She turns back to Mark. ‘I know you didn’t have to. But you did.’
‘You weren’t being quite honest at the beginning, though, were you? She told me, you know. Claudia told me that you heard him inside. Burning to death.’
She pauses. She always thought Claudia might have told him – they got married after all – but the truth of it makes Jen wants to weep. ‘It was a long time ago. And we’re all complicit now.’
‘Where is he, Jen? Where’s Bill?’
‘I haven’t seen him. I’ve been busy, unsurprisingly.’
‘You don’t think he could have done anything to Claudia?’
‘There’s no way.’
‘How can you be sure? I told you that I saw them together.’
‘You said you saw them together once.’
‘I went to find him at the building site and the site manager told me he was away. Do you know where he is? Don’t just protect him. If you know what he might be hiding—’

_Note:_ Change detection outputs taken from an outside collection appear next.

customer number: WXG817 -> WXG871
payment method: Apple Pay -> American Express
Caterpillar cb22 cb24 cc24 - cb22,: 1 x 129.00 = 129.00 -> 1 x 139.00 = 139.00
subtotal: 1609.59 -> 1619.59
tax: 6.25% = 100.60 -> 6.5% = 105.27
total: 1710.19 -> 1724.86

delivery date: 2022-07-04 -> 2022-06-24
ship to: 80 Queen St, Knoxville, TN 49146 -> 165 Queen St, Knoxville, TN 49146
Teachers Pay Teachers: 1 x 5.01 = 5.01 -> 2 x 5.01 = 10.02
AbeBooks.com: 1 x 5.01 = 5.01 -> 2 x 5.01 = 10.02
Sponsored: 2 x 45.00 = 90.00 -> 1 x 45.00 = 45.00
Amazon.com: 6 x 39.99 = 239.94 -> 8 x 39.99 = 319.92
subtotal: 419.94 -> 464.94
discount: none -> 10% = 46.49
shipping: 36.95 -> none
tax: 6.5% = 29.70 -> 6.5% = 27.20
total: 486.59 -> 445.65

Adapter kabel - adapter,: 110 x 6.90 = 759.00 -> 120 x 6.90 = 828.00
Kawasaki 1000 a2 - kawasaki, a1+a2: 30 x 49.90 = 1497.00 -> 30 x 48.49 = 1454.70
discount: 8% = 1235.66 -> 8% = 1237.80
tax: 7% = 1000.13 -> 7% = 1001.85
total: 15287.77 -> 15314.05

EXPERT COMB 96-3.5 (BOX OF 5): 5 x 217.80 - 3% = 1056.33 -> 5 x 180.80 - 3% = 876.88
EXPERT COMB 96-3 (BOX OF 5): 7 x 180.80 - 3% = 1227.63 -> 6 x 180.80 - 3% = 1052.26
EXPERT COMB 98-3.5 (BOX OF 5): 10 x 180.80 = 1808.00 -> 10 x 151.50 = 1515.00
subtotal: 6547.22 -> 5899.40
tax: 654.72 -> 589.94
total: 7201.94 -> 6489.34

‘He’s not hiding anything.’
‘Except the truth of what happened when you were all young and stupid.’
‘Get out of my house.’
His expression turns. ‘Hey, no, I’m sorry.’
‘Get out.’
‘I’m trying to deal with a lot of shit happening, you know? What am I supposed to be thinking? Doing? Saying?’
‘You’re not supposed to be here waiting for me, or threatening me. Please leave.’
‘I think we need to find Bill.’
‘I agree. I’ll do my best.’
He walks to the door. ‘If you hear anything before I do, will you tell me?’
She is silent.
‘I love you.’
‘You’ve never loved me,’ she whispers, but he’s already gone.
His departure out of the door causes a draught and she shivers with it. She’s cold, and so she sits on the sofa, pulls the throw over herself. A humming starts up in her ears; like a wasp, an insect, something whirring.
She pulls her laptop towards her, and scrolls through the national diving team that Mark and two others coach. There are four girls between seventeen and twenty-three, fresh-faced, determined. She takes the time to look at each picture of each girl, wonders if Mark would have touched them inappropriately, kissed them, and the thoughts makes her heave. She stops at Marie. At the pool, Mark said that Marie had toiled through the foster system, and Jen wonders where it was Marie came from originally, and what her history is.
She now thinks that Bill had been watching a YouTube clip of Marie because he knew what Mark was doing because Claudia had obviously told him. Jen gets up without even bothering to shut the lid. She needs to go, now, to bed.
Before turning off the corridor light, she automatically glances into Sam’s room, berates herself because he’s at Kerry’s, and turns to leave. But, she does so, she gets the shock of her life. Because Sam is in his bed. She gasps audibly. If Sam is here, it means that Kerry has brought him home. Which means that Kerry is also here. It was her teacup that was in the living room, and not Claudia’s.
Jen’s heart starts to thud as she walks slowly to her own bedroom. Inside, she can make out a bulk in her bed, and the dark tresses of Kerry’s dark hair on the pillow. Jen holds her breath, creeps forward and looks down at Kerry’s face. Her eyes are shut, her breathing is slow, her hand up by her chin, but is she asleep?
She bends to whisper. ‘Kerry?’
There’s no movement, no flicker of Kerry’s eyelashes.
Jen turns to creep out, glances behind her as she nears the door. Just in time to see Kerry’s fingers curl into a fist.
THIRTY-SEVEN
We should sleep.’
Claudia nods. ‘Yes,’ she says, but she makes no move towards the bed.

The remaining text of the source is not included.